Problem details |
After locating the line that contains "they home to." in the records below, write out exactly that line and each line after it through the one that contains "It is square", and nothing else.

Records shown |
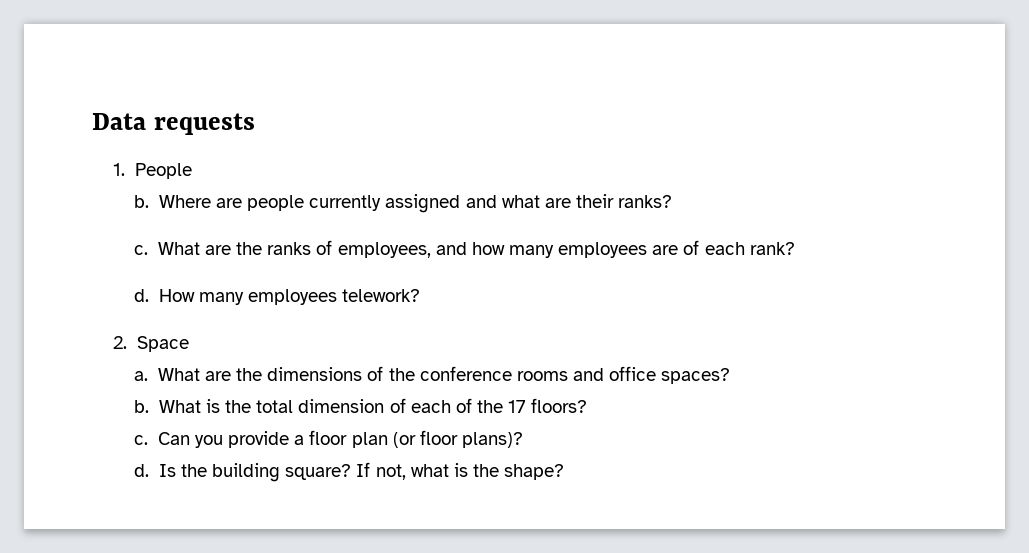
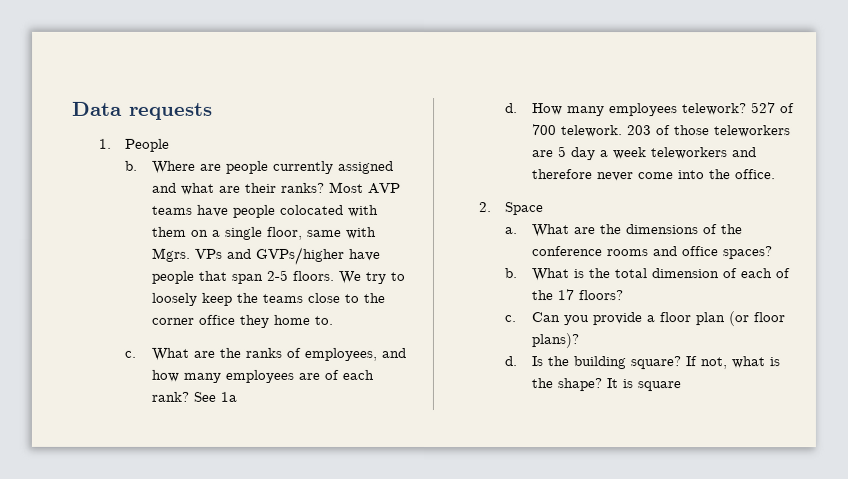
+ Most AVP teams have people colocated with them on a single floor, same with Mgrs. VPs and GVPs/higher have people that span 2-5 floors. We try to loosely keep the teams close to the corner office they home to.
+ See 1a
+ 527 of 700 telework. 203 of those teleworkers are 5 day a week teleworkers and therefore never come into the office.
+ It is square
==
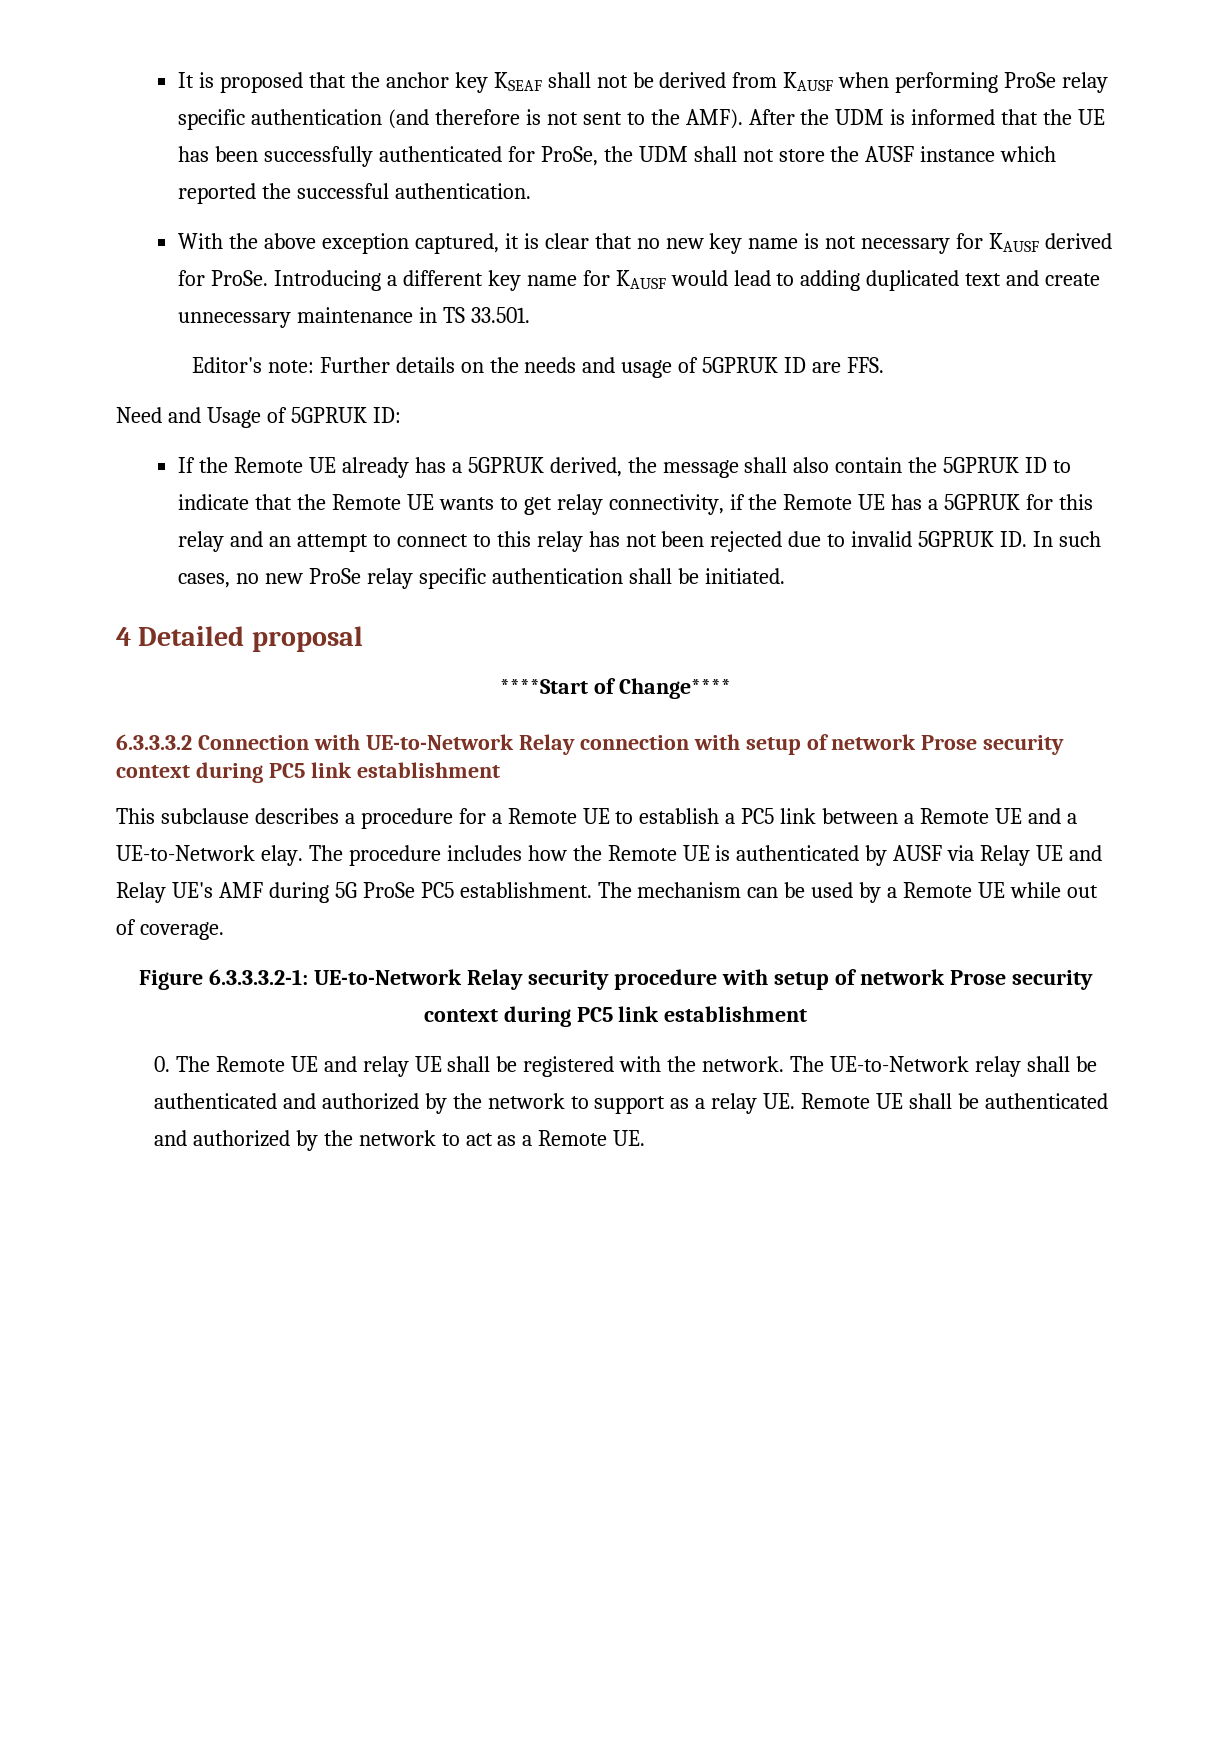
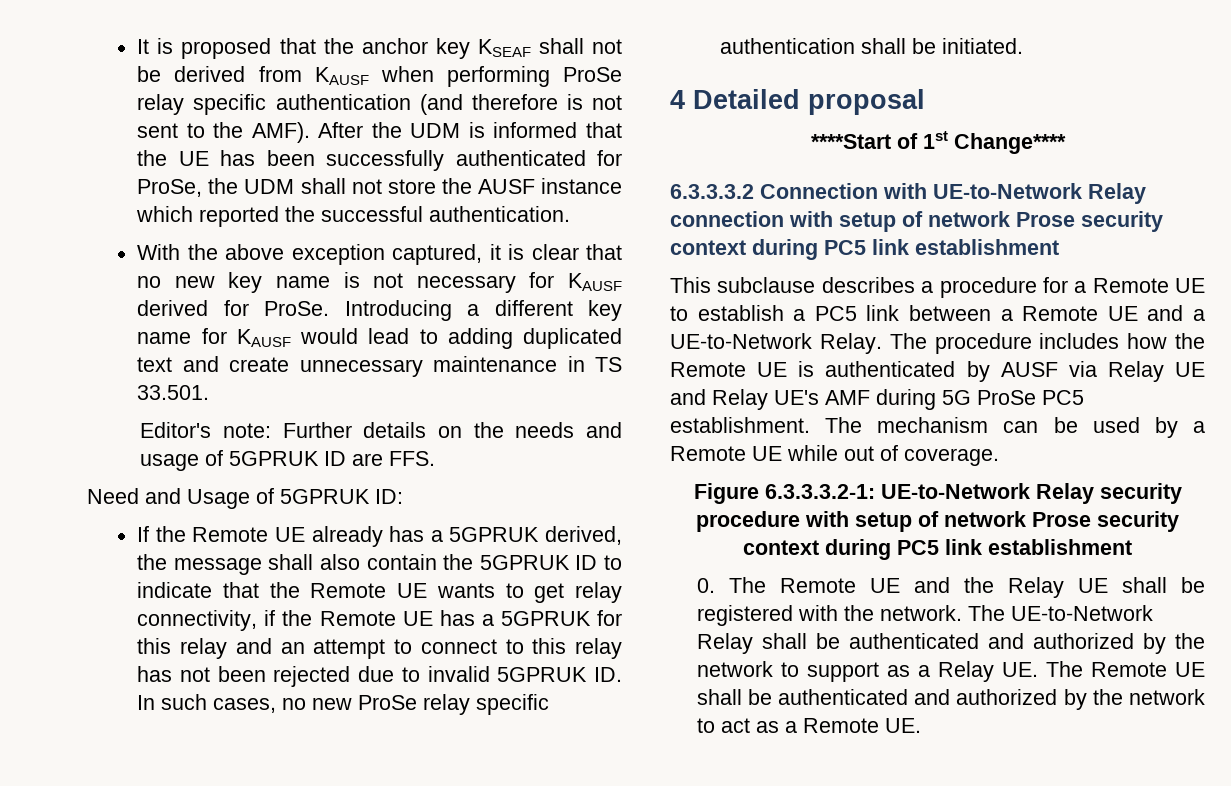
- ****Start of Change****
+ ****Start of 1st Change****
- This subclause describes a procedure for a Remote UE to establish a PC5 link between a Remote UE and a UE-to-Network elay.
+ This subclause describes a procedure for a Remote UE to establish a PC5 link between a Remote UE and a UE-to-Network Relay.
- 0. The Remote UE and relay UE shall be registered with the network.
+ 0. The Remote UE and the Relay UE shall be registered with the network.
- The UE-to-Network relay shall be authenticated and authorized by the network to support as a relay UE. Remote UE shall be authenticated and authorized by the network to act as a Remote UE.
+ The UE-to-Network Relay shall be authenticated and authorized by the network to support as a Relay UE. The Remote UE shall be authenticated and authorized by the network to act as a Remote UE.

Solution for this exercise |
+ Most AVP teams have people colocated with them on a single floor, same with Mgrs. VPs and GVPs/higher have people that span 2-5 floors. We try to loosely keep the teams close to the corner office they home to.
+ See 1a
+ 527 of 700 telework. 203 of those teleworkers are 5 day a week teleworkers and therefore never come into the office.
+ It is square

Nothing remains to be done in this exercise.